1.1 GravesLSTM参数个数公式

GravesLSTMParamInitializer中 public int numParams(Layer l)方法的参数个数计算公式如下：

int nParams = nLast * (4 * nL) //"input" weights

+ nL * (4 * nL + 3) //recurrent weights

+ 4 * nL; //bias

想要搞清楚这个公式的由来，就要知道LSTM的具体结构。下图是LSTM的结构图：

DL4J源码阅读（六）：LSTM信号前传处理流程

遗忘门、输入门、输出门对应的公式如下：

DL4J源码阅读（六）：LSTM信号前传处理流程

从上述中公式中可以看出，输入xt对应四种权重，则计算参数个数公式中输入参数个数是nLast * (4 * nL) //"input" weights。前一时间步的输出ht-1对应四种权重。由于这个类是GravesLSTM，看源码注释中标明是实现了peephole connections。其结构如图：

DL4J源码阅读（六）：LSTM信号前传处理流程

所以循环参数个数是nL * (4 * nL + 3) //recurrent weights。这里的+3就是多出来的peephole connections。而LSTM是没有实现peephole connections，LSTMParamInitializer中public int numParams(Layer l)方法的参数个数计算公式如下：
int nParams = nLast * (4 * nL) //"input" weights

+ nL * (4 * nL) //recurrent weights

+ 4 * nL; //bias

1.2 LSTM神经元数据处理流程解读

DL4J源码中LSTMHelpers的static public FwdPassReturn activateHelper()方法集中了LSTM神经元数据处理的主要流程。下面中文注释是对这个方法源码的解读。其中ifogActivations变量比较重要，三个门的数据大多来源于它，重点记住这个变量数据的来源。这个变量是这个方法的纲领。抓住这个纲领，数据处理流程自然就清晰可见了。

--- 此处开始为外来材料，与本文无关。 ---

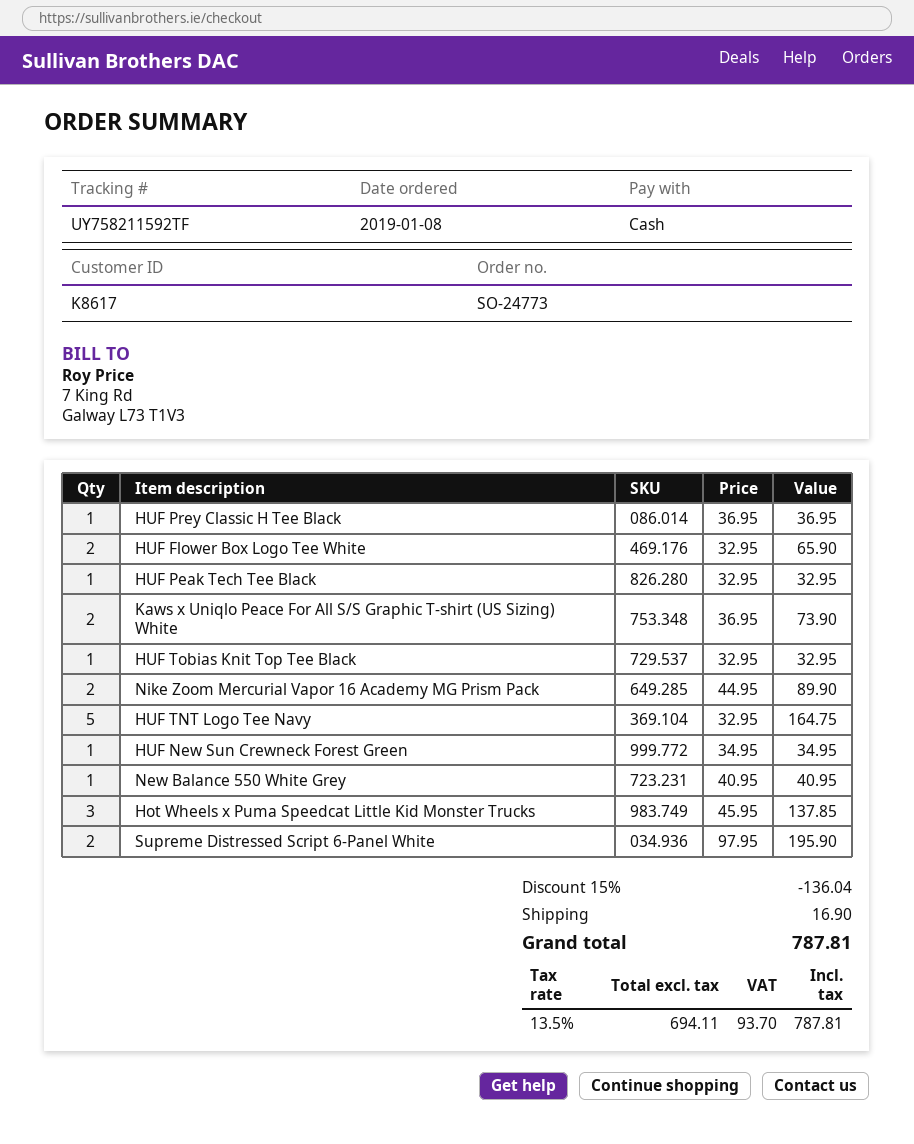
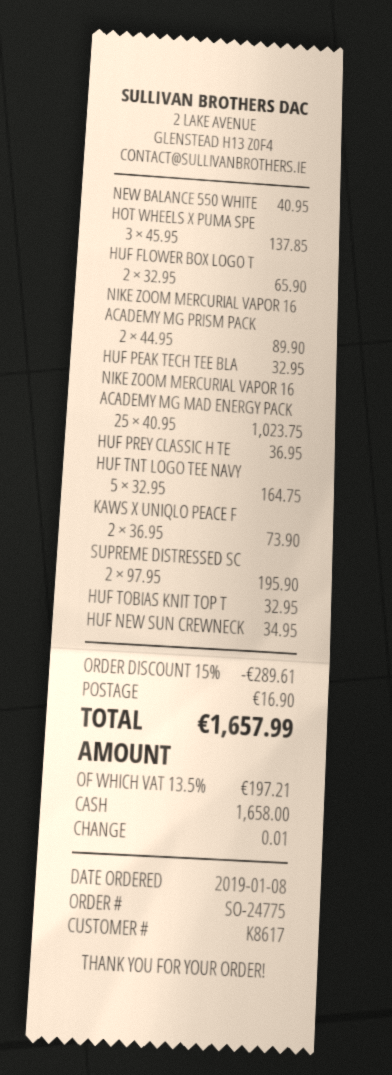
order number: SO-24773 -> SO-24775
NIKE ZOOM MERCURIAL VAPOR 16 ACADEMY MG MAD ENERGY PACK: none -> 25 x 40.95 = 1023.75
discount: 15% = 136.04 -> 15% = 289.61
tax: 13.5% = 93.70 -> 13.5% = 197.21
total: 787.81 -> 1657.99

if (input ==null || input.length() == 0)

throw new IllegalArgumentException("Invalid input: not set or 0 length");

// 输入数据权重矩阵，行数：输入神经元数，列数：输出神经元个数*4

INDArray inputWeights = originalInputWeights;

// 本神经元前一时间步的输出

INDArray prevOutputActivations =originalPrevOutputActivations;

// 判断输入是否为3维。LSTM的输入结构一般都是3维：[miniBatchSize,inputSize,timeSeriesLength]

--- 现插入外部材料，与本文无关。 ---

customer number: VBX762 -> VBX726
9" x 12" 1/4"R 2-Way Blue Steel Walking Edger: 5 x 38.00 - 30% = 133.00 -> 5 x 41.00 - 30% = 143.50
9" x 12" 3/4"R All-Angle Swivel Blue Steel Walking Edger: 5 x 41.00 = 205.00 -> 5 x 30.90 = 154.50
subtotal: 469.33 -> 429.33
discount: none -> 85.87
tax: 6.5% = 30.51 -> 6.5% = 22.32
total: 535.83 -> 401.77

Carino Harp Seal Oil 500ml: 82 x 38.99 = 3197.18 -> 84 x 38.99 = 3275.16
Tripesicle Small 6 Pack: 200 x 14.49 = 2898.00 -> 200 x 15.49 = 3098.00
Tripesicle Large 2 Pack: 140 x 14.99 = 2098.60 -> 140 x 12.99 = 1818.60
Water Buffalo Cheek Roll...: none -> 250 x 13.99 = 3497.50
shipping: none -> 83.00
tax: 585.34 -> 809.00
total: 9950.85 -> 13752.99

boolean is2dInput =input.rank() < 3;

// 获取时间序列长度，就是3维中最后一维的长度

int timeSeriesLength = (is2dInput ? 1 :input.size(2));

// 隐藏层神经元个数，用户自定义

int hiddenLayerSize =recurrentWeights.size(0);

// 小批量每批数据量

int miniBatchSize =input.size(0);

INDArray prevMemCellState;

if (originalPrevMemCellState ==null) {

// 本神经元前一时间步记忆状态，就是LSTM结构图中的Ct-1，初始化时是0

prevMemCellState = Nd4j.create(new int[] {miniBatchSize,hiddenLayerSize}, 'f');

} else {

prevMemCellState = originalPrevMemCellState.dup('f');

}

// 循环权重中输入、遗忘、输出三个门的权重。因为DL4J中有的LSTM支持窥视孔，所以recurrentWeights中除了三个门的权重，还有窥视孔的权重。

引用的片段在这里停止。